» ABOUT THIS EXERCISE: It is required that all of the data be written out exactly.

---+---

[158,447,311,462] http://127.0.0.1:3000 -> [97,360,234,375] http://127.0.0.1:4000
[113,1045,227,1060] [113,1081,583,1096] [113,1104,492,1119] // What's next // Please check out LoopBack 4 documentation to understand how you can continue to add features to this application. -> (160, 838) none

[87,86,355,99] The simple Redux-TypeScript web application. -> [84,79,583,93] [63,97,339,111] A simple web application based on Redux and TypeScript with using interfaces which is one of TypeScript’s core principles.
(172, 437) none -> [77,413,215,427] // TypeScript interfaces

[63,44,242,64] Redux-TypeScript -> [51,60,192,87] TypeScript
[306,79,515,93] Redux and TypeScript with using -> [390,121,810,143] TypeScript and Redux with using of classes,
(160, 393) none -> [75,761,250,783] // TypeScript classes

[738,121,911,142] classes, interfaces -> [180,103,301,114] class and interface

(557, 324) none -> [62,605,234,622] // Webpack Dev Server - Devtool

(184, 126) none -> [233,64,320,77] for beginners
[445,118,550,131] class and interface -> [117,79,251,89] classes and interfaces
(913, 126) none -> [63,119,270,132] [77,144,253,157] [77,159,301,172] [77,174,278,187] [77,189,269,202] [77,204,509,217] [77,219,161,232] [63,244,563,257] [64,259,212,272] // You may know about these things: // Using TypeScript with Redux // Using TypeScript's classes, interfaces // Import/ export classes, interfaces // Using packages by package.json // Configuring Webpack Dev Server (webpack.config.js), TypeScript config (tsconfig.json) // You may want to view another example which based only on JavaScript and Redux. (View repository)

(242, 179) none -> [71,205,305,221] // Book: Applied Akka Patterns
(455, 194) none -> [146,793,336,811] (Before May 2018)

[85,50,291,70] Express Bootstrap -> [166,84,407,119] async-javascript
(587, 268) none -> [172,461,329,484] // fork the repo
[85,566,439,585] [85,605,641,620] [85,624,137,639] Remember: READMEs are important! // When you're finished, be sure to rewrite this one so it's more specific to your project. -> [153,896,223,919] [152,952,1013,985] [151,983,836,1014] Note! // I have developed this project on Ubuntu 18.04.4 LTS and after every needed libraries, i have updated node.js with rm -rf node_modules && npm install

---+---

» SOLUTION FOR THIS TASK:
[158,447,311,462] http://127.0.0.1:3000 -> [97,360,234,375] http://127.0.0.1:4000
[113,1045,227,1060] [113,1081,583,1096] [113,1104,492,1119] // What's next // Please check out LoopBack 4 documentation to understand how you can continue to add features to this application. -> (160, 838) none

[87,86,355,99] The simple Redux-TypeScript web application. -> [84,79,583,93] [63,97,339,111] A simple web application based on Redux and TypeScript with using interfaces which is one of TypeScript’s core principles.
(172, 437) none -> [77,413,215,427] // TypeScript interfaces

[63,44,242,64] Redux-TypeScript -> [51,60,192,87] TypeScript
[306,79,515,93] Redux and TypeScript with using -> [390,121,810,143] TypeScript and Redux with using of classes,
(160, 393) none -> [75,761,250,783] // TypeScript classes

[738,121,911,142] classes, interfaces -> [180,103,301,114] class and interface

(557, 324) none -> [62,605,234,622] // Webpack Dev Server - Devtool

(184, 126) none -> [233,64,320,77] for beginners
[445,118,550,131] class and interface -> [117,79,251,89] classes and interfaces
(913, 126) none -> [63,119,270,132] [77,144,253,157] [77,159,301,172] [77,174,278,187] [77,189,269,202] [77,204,509,217] [77,219,161,232] [63,244,563,257] [64,259,212,272] // You may know about these things: // Using TypeScript with Redux // Using TypeScript's classes, interfaces // Import/ export classes, interfaces // Using packages by package.json // Configuring Webpack Dev Server (webpack.config.js), TypeScript config (tsconfig.json) // You may want to view another example which based only on JavaScript and Redux. (View repository)

(242, 179) none -> [71,205,305,221] // Book: Applied Akka Patterns
(455, 194) none -> [146,793,336,811] (Before May 2018)

[85,50,291,70] Express Bootstrap -> [166,84,407,119] async-javascript
(587, 268) none -> [172,461,329,484] // fork the repo
[85,566,439,585] [85,605,641,620] [85,624,137,639] Remember: READMEs are important! // When you're finished, be sure to rewrite this one so it's more specific to your project. -> [153,896,223,919] [152,952,1013,985] [151,983,836,1014] Note! // I have developed this project on Ubuntu 18.04.4 LTS and after every needed libraries, i have updated node.js with rm -rf node_modules && npm install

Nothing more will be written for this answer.